Io più che straordinaria agli occhi degli altri vorrei essere nemmeno un esempio, ma uno stimolo. Faccio molti incontri con le scuole. Non sono un esempio, perché non sono la prima disabile non vedente che fa uno sport. Se la mia storia può essere da stimolo per dei ragazzi ben venga. La cosa bella, che comunque è cambiata in questi anni, è che adesso ci considerano degli atleti, non dei disabili, che praticano un'attività extra...

Cosa sono per te i limiti? Che sia un limite fisico, un limite di tempo, un limite di misura?
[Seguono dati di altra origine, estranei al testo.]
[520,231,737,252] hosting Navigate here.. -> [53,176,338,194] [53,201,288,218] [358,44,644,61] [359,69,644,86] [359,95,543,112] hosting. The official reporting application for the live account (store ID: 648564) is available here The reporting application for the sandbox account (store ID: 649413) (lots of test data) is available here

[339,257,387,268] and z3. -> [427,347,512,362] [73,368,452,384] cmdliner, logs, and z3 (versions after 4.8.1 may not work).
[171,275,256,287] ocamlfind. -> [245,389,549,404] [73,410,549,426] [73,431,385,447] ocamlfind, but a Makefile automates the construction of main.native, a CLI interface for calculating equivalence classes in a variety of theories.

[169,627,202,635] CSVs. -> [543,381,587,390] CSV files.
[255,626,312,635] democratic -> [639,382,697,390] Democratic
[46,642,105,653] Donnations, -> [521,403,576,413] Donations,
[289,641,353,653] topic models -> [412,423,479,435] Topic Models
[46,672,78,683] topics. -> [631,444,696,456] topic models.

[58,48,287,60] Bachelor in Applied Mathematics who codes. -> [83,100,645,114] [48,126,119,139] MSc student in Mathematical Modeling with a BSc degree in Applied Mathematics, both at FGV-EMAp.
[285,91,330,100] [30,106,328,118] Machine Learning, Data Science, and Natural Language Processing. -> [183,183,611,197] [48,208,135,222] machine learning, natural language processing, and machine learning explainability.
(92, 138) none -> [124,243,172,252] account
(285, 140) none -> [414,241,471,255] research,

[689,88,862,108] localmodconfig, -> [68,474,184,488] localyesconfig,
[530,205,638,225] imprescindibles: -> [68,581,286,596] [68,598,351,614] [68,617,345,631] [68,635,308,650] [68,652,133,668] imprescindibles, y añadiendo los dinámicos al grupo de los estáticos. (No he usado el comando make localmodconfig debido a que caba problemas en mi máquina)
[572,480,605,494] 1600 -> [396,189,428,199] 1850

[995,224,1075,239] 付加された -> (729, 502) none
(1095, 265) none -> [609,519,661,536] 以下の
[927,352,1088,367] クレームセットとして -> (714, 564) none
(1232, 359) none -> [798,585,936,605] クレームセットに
Di tempo ne vorrei a bizzeffe, ne vorrei di notte per esempio. Non esistono i limiti, li mettiamo noi, li impone la società, soprattutto adesso nel mondo dei social. Faccio un esempio semplicissimo: quando ci vedevo, avevo degli sponsor. Mi mandavano le scarpe, le tute, gli integratori. E cosa valeva lì? Valeva la mia misura, valeva le gare che andavo a fare in giro. Ora, quali sono i limiti per essere considerata da uno sponsor? I follower sui social. Hai pochi follower? Non fai per noi.

A livello paralimpico è difficile trovare degli sponsor?

Se hai molti follower li trovi. Non sono una influencer. Non si trovano proprio, la prima cosa che vanno a vedere è quanti seguaci hai.

Qual è la cosa che ti rende oggi più fiera di te stessa?

Io sono un moto perpetuo, continuo ancora, sono qua. È come la canzone di Vasco Rossi: non vi libererete di me ancora per un po'.